The meaning of assigning homework is clearly approaching meaninglessness, and exams are now a way of 'weeding out' the few who truly understand the subject. Such roles have practically not been used since the days of ancient Chinese civil examinations. Homework used to be a way to keep students on the subject in between exams. Now the internet effectively kills this duty.

Instead of submitting written homework assignments, can make them like mini-oral exams every week for small classes, every month or so for large classes. That will drive the students to really know the stuff, even if they use the internet for half their information source.

For example, derivation of formulas and theorems, or a tricky counterintuitive problem, these should be good material for such mini-orals.

The exam time can be something like a half-hour, and grading could be done on the spot.

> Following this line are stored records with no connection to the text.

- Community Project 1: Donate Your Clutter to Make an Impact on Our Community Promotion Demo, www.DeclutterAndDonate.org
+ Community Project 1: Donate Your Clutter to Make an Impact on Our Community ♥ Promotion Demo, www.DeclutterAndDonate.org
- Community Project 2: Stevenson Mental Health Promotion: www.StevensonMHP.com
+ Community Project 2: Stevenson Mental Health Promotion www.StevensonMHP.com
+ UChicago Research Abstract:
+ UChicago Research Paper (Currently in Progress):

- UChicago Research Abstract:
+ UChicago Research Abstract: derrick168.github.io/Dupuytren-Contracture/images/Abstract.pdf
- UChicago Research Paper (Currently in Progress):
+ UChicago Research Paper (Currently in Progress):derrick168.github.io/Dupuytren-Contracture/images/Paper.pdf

Best of all, more interaction between instructor and student. Always a good thing.
N O M
My local newspaper has an article today on a virtual teacher being developed.
photojack
nanomvp, Please read, "Education and Ecstasy" by George Leonard of the Esalen Institute. That book predicted the use of computers in schools way back in 1968 or 1969, long before home computers were even a pipe dream! The book was recently re-issued and is still pertinent today.

N O M, As for "Eve", I'd have to see that to evaluate it. My upper division botany professor was one of my mentors and I have always thought of real teaching as an art. I've attended lectures by Dame Jane Goodall, Jared Diamond and others and I somehow think "Eve" would fall short of the awe and respect a true mentor can achieve.